Si de algo no se puede tacha a del Rey, es de incoherente. Su leimotiv es claro, sus personajes son perfectamente reconocibles (suelen ser mujeres abnegadas, presas de un amor libre, incorrecto y siempre retorcido), su languidez, su nostalgia exacerbada y el gusto por personalidades cuasiliterarias que ofrecen el contrapunto necesario a su aparente fragilidad. Sexo, drogas y rock’n’roll desde las entrañas; basta con ver su forma de vida, que no es una estrella al uso, que no se prodiga en fiestas ni cuida su imagen al detalle, a pesar de haber participado en campañas publicitarias para firmas de moda como H&M. También su timbre, sus melodías etéreas, sus videocollages “lynchianos” y todo el imaginario que compone su mundo de creativa soñadora. De mujer superviviente, que ha ido sorteando los plazos de caducidad que algunos trataron de imponer a su trayectoria antes incluso de que esta terminara de arrancar, hasta convertirse en el actual número 1 del Billboard estadounidense; la entrada más fuerte en lo que va de año.
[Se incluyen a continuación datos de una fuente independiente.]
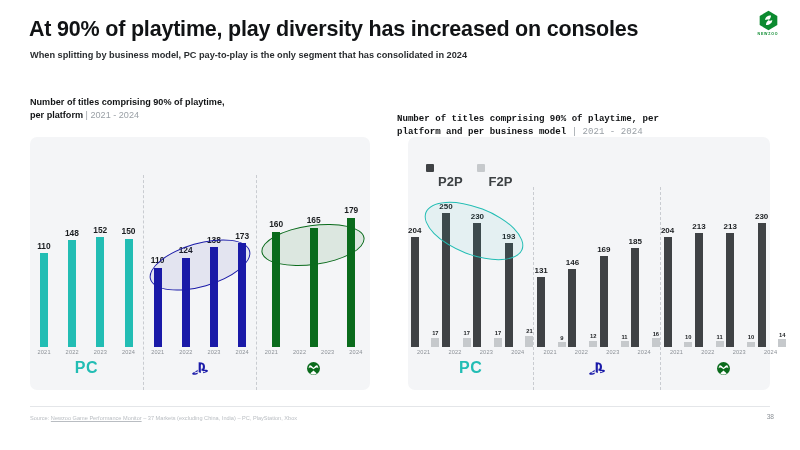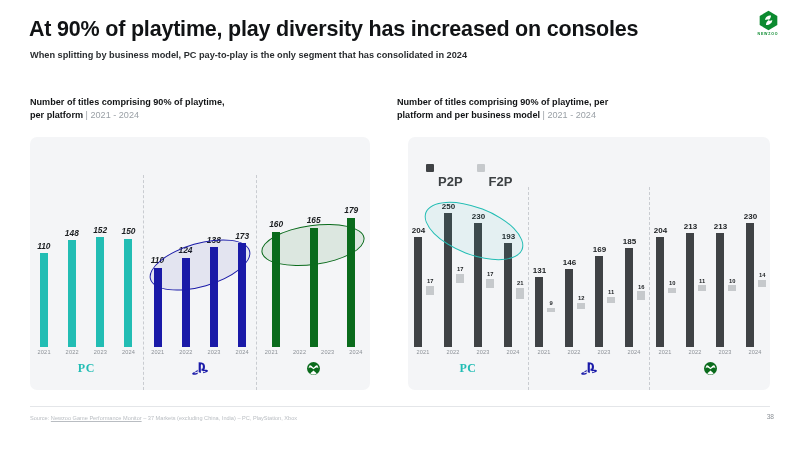"Number of titles comprising 90% of playtime, per" #cap-right { font-family: none -> Liberation Mono, monospace; top: 96px -> 112px }
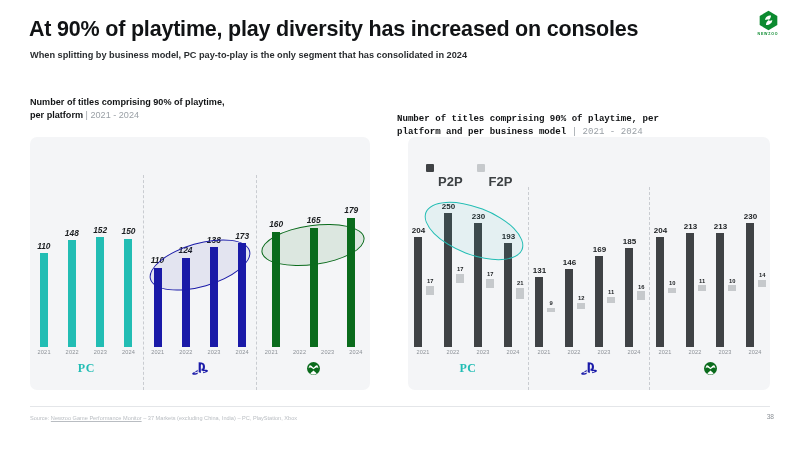"179" .val { font-style: italic -> none }
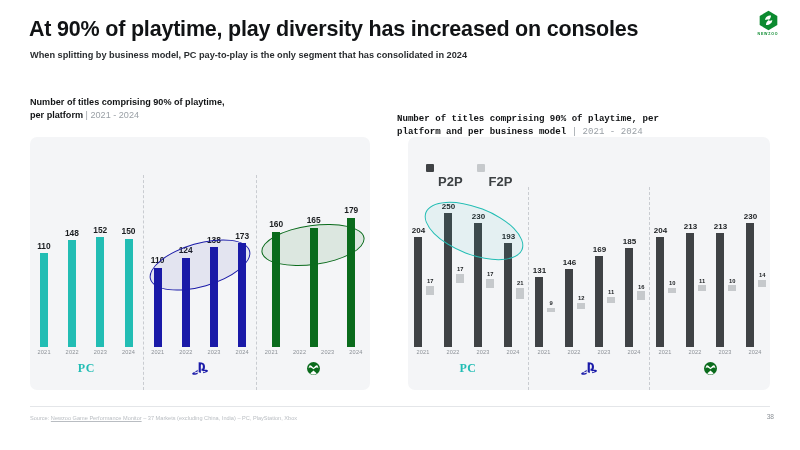"250" .cell2 { align-items: center -> flex-end; gap: 1px -> 10px }
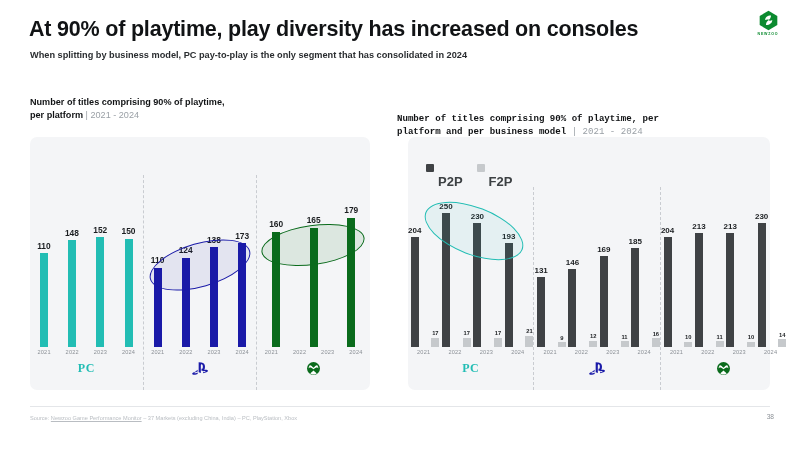"PC" .pc-text { font-family: Liberation Serif, serif -> none; font-size: 12px -> 16px }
Ultraviolence es un albúm intrincado, con arreglos arenosos, guitarras pesadas y atmósferas cargantes, que genera sorpresas hasta en los temas que completan la edición deluxe (prueba de ello es el intenso Black Beauty). Un coherente salto al vacío que, a nivel melódico, muestra una Lana serena y confiada, desgarrada en ciertos tramos, firmando alguno de sus mejores temas hasta la fecha, como Cruel World, Shades Of Cool, Fucked My Way Up To The Top o el incisivo West Coast con el que presentaba esta nueva etapa (homenaje a Chet Baker incluido gracias al videoclip). E incluso esa versión de swing sucio del The Other Woman de Nina Simone. Para el que suscribe, una absoluta obra maestra, con sus luces y sus sombras, que pavimenta el terreno hacia una larga vida artística. Si la muerte, como ella misma afirma sin pudor, quizá de manera más metafórica que real, no se interpone en su camino.